For once, the business is as much a novice as IT is, if not more
so. For the marketing department, which is the likely department to
assume ownership of e-commerce, the way forward into e-commerce is
not lit by a clear, shining light.
"They feel it's all coming at them too quickly," says Nev-ille
Homes, a consultant on e-commerce with the Chartered Institute of
Marketing.
It isn't a question of IT going to marketing and saying, "tell
us what you want from e-commerce and we'll dish it out". The
marketing department is on a steep e-commerce learning curve.
Marketing departments, says Holmes, are still getting to grips
with the impact that e-commerce will have on them. For a good many,
he says, e-commerce means having a Web site which, warns Holmes,
"is perceived as a kind of electronic brochure that's nothing more
than the print version".
Marketing departments have yet to take on board that e-commerce
requires a complete overhaul of the business model in respect of
such fundamentals as cost of sales, access to customers and global
competitiveness. They have to understand, he urges, "that
e-commerce will mean rethinking the business processes".
This could prove problematic as in many organisations the
business processes have never been clearly understood, let alone
rethought. Yet marketing departments have to appreciate that with
e-commerce, everything changes and customer service is one typical
aspect. Anyone already selling over the Web knows that issues of
order fulfilment to Internet customers, whose expectation is that
the delivery will be as swift as the ordering, are critical to
success.
"There's a new big picture, and business has to understand not
only what that is, but that there is one at all, says Holmes.
"The full implications of e-commerce have not been thought
through," he adds.
This is not, of course, because marketeers are stupid. It is
partly because everyone is feeling their way on e-commerce and
partly because marketing departments are busy with the day job.
Every IT department which spends 90% of its time firefighting knows
the feeling.
"Daily pressures mean they don't attend to the big picture,"
says Holmes.
So, given the scenario in which the marketing department, the
immediate client for IT's e-commerce deliverables, is both
enthusiastic, confused, ignorant and anxious what help and advice
can IT give that marketing will welcome?
What marketing will not welcome, warns Holmes, is IT being too
prescriptive about what needs to be done in e-commerce, even though
the reality is that, at this stage, IT probably does know better
than marketing. Rather than hammering on marketing's door shouting
"Make way for e-commerce", IT will need to adopt a more
constructively proactive role in building e-commerce bridgeheads
into marketing.
Of course, the welcome that a proselytising IT department
receives from marketing will depend hugely on the relations between
IT and business. The better and closer these are, the more likely
that IT can take an early role in the e-commerce business
transformation. "IT must demonstrate its credentials for
understanding the business," reminds Holmes.
So, until IT gets the call from the marketing department, what
should it do? Two things at least. One is to have an ongoing, even
if informal, programme of awareness about the business impact of
e-commerce ranging across the organisation, from finance to
logistics, and especially top management.

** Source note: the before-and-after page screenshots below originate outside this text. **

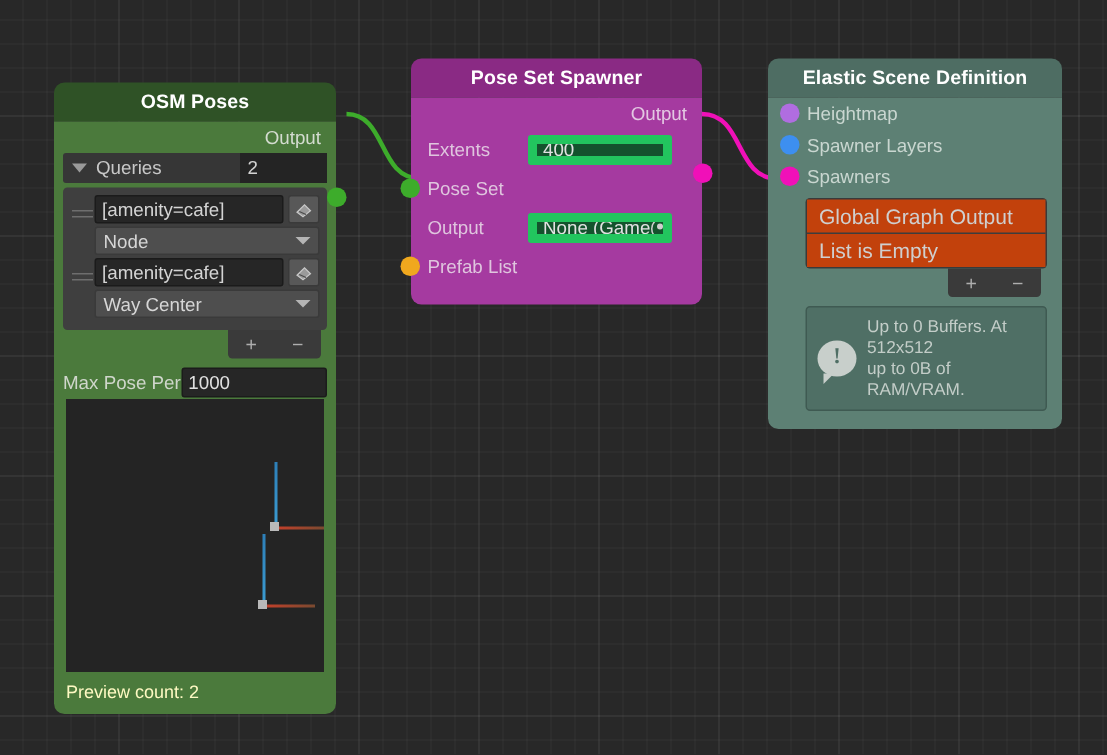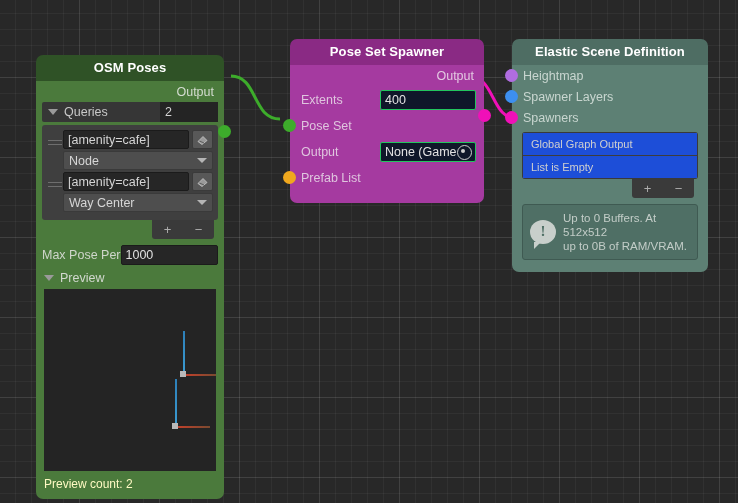"Pose Set Spawner" #node-pss { left: 290px -> 274px }
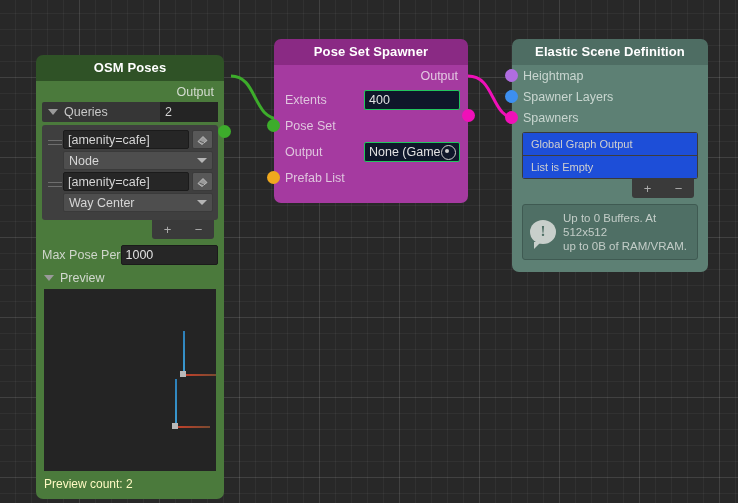"Heightmap" #node-esd .node-body { padding-left: none -> 15px }
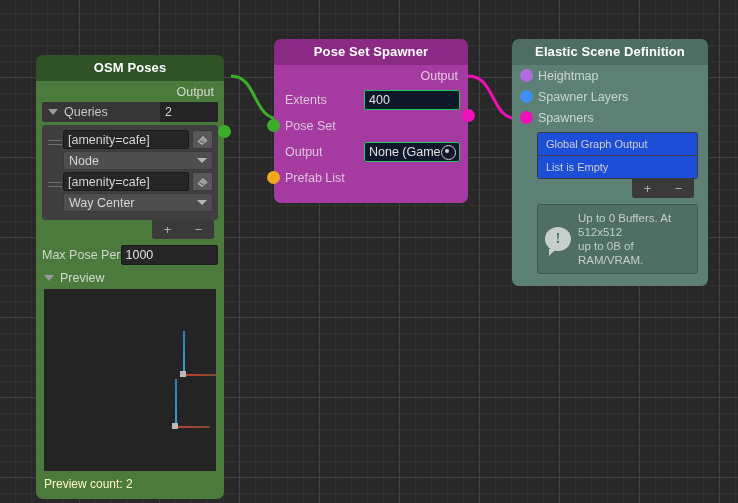"400" .pss-row .field { background: #0f172a -> #14532d; border: 1px solid #22c55e -> 6px solid #22c55e; margin-right: 8px -> 20px }
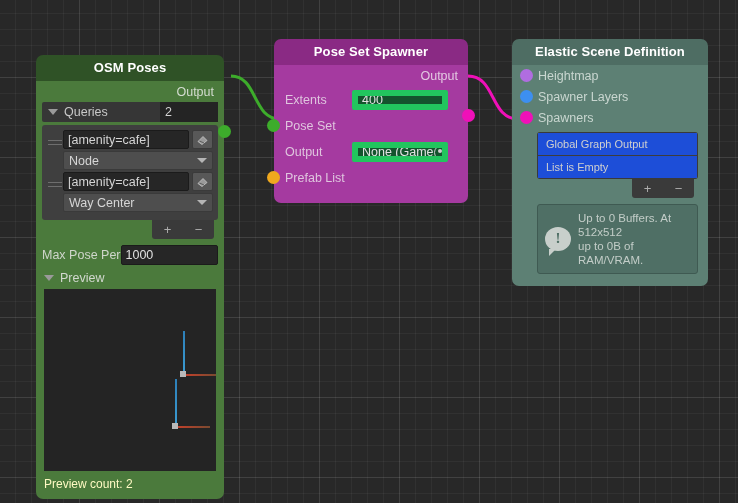"Global Graph Output" .esd-list .row { background: #1d4ed8 -> #c2410c; font-size: 11px -> 14px }
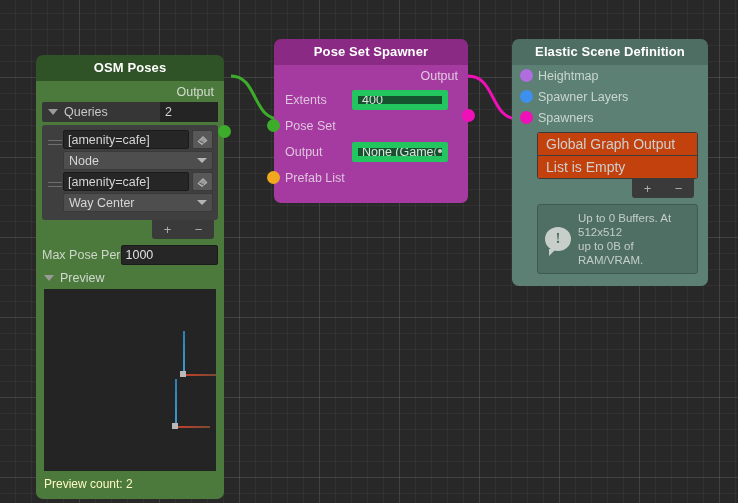"Preview" div.fold-plain { html: <div> <span></span> <span>Preview</span> </div> -> none }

The other is to fast track IT's own learning curve on
e-commerce, not only by way of what new business models e-commerce
makes possible, but what IT implications adoption will have. How
fast can e-commerce be delivered, in systems terms, and at what
cost?
Holmes is not the only person to warn that making the business
wait 18 months for an e-commerce capability is not acceptable.
Three months is likely to be the time frame demanded.
Whatever happens, even if the marketing department's e-commerce
strategy seems pretty limited at the moment, that will change. When
the call to IT comes, "don't say we've done nothing because we
haven't been given a budget," warns Holmes.
Given the imminent criticality of getting the right e-commerce
strategy in place at the right time, that's a recipe for a P45.